Last February, the Brazilian presidency of the G-20 invited Zucman to São Paulo to explain to the finance ministers of the club of the richest countries how to improve the progressivity of the tax system, which is increasingly ossified. The economist then launched his proposal to tax billionaires internationally, and the agency commissioned a report to analyze the feasibility and details of his plan.
“This is the beginning of the debate. And one of the great merits of this proposal is that it is flexible. Therefore, countries can implement it in different ways,” Felipe Antunes de Oliveira, coordinator of International Financial Affairs of the Brazilian Ministry of Finance, stressed during the presentation of the document. “In less than four months, there are already several countries that support this idea,” said Zucman, who mentioned, among others, Spain, France, Brazil, South Africa, Colombia and Belgium.

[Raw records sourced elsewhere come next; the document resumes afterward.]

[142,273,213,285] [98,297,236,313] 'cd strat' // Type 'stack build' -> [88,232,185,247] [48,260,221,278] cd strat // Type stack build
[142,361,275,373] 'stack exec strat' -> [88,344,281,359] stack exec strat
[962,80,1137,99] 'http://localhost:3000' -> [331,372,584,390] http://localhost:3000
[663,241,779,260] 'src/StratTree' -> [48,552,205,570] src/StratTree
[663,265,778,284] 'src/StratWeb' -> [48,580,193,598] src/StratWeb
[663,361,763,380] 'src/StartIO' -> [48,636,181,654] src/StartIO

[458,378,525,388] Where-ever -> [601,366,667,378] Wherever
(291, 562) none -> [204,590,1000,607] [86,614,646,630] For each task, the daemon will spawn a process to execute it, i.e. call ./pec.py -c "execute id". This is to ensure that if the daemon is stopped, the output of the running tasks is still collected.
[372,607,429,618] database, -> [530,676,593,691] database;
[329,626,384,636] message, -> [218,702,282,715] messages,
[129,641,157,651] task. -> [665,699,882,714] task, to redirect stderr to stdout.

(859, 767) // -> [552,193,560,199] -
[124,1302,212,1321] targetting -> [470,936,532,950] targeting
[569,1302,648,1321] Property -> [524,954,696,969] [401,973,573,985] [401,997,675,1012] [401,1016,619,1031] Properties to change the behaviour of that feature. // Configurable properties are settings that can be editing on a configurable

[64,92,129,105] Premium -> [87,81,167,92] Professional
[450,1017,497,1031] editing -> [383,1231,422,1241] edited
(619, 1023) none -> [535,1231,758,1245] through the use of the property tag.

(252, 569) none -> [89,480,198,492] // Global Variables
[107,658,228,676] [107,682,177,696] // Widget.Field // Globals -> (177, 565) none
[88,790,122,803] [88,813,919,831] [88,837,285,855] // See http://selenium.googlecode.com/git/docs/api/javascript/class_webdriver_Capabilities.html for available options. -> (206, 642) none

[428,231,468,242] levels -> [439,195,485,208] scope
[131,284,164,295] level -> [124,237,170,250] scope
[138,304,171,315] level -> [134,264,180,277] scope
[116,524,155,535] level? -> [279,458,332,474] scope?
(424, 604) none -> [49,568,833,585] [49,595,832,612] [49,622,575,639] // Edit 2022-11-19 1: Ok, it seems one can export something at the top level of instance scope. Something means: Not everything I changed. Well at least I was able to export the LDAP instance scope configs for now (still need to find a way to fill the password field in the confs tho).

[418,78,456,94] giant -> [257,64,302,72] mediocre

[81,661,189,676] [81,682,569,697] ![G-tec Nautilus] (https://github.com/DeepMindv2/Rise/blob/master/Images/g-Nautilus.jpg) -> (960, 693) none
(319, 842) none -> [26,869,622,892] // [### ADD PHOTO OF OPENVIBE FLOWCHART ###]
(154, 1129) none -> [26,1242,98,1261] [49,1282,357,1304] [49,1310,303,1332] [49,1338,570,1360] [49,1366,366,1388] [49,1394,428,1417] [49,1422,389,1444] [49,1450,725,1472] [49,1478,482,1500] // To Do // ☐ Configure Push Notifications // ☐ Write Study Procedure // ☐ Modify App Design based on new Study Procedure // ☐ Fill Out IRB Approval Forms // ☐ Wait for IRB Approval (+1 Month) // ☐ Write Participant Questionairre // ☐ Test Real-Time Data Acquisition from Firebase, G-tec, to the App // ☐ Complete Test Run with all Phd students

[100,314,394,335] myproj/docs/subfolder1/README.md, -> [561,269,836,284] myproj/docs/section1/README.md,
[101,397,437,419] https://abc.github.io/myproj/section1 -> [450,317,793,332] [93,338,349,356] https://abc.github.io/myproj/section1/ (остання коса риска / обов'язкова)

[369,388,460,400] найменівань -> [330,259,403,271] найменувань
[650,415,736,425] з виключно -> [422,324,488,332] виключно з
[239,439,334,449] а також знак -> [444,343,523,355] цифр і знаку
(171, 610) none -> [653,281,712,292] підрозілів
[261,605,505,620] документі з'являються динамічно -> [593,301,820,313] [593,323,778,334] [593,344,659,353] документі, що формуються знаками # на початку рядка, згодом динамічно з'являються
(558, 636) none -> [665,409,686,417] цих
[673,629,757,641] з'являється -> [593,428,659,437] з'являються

“Contemporary tax systems, instead of being progressive, do not effectively tax the richest people,” highlights the document titled A Plan for a Coordinated Effective Minimum Tax Rule for Ultra-High Net Worth Individuals“This failure deprives governments of substantial tax revenues and contributes to concentrating the benefits of globalization in relatively few hands, undermining the social sustainability of economic globalization.”
Pending tasks
The report, however, recognizes that there is still a long way to go. On the one hand, there are still gaps in the international exchange of information that make it difficult to identify the true owners of the assets. These shortcomings could be alleviated through country-by-country reports – an informative statement presented by the largest multinationals, following OECD standards, about their contribution in the countries where they operate – and adding details about their effective owners, since that the bulk of the wealth of the wealthiest comes from their participation in large groups. For example, identifying individuals who own more than 1% of the shares.
The economists’ calculations also highlight that the impact of a minimum tax on billionaires has to be put in context: the return on billionaires’ pre-tax wealth has been 7.5% on average per year over the past four decades . This means that a 2% contribution would only affect them in a limited way, and given the small amount of population affected, it is more than likely that it will have no impact on global economic growth.
On the other hand, there is the eternal problem of a globalized world, in which it is extremely easy to change residence to a country with lower tax pressure or, in this case, that does not participate in the design of a global tax on the richest. But it is not a condition sine qua non: “The participation of all countries is not necessary for the norm to be effective: the effective implementation of the norm by a critical mass of countries would be enough to stop a race to the bottom.”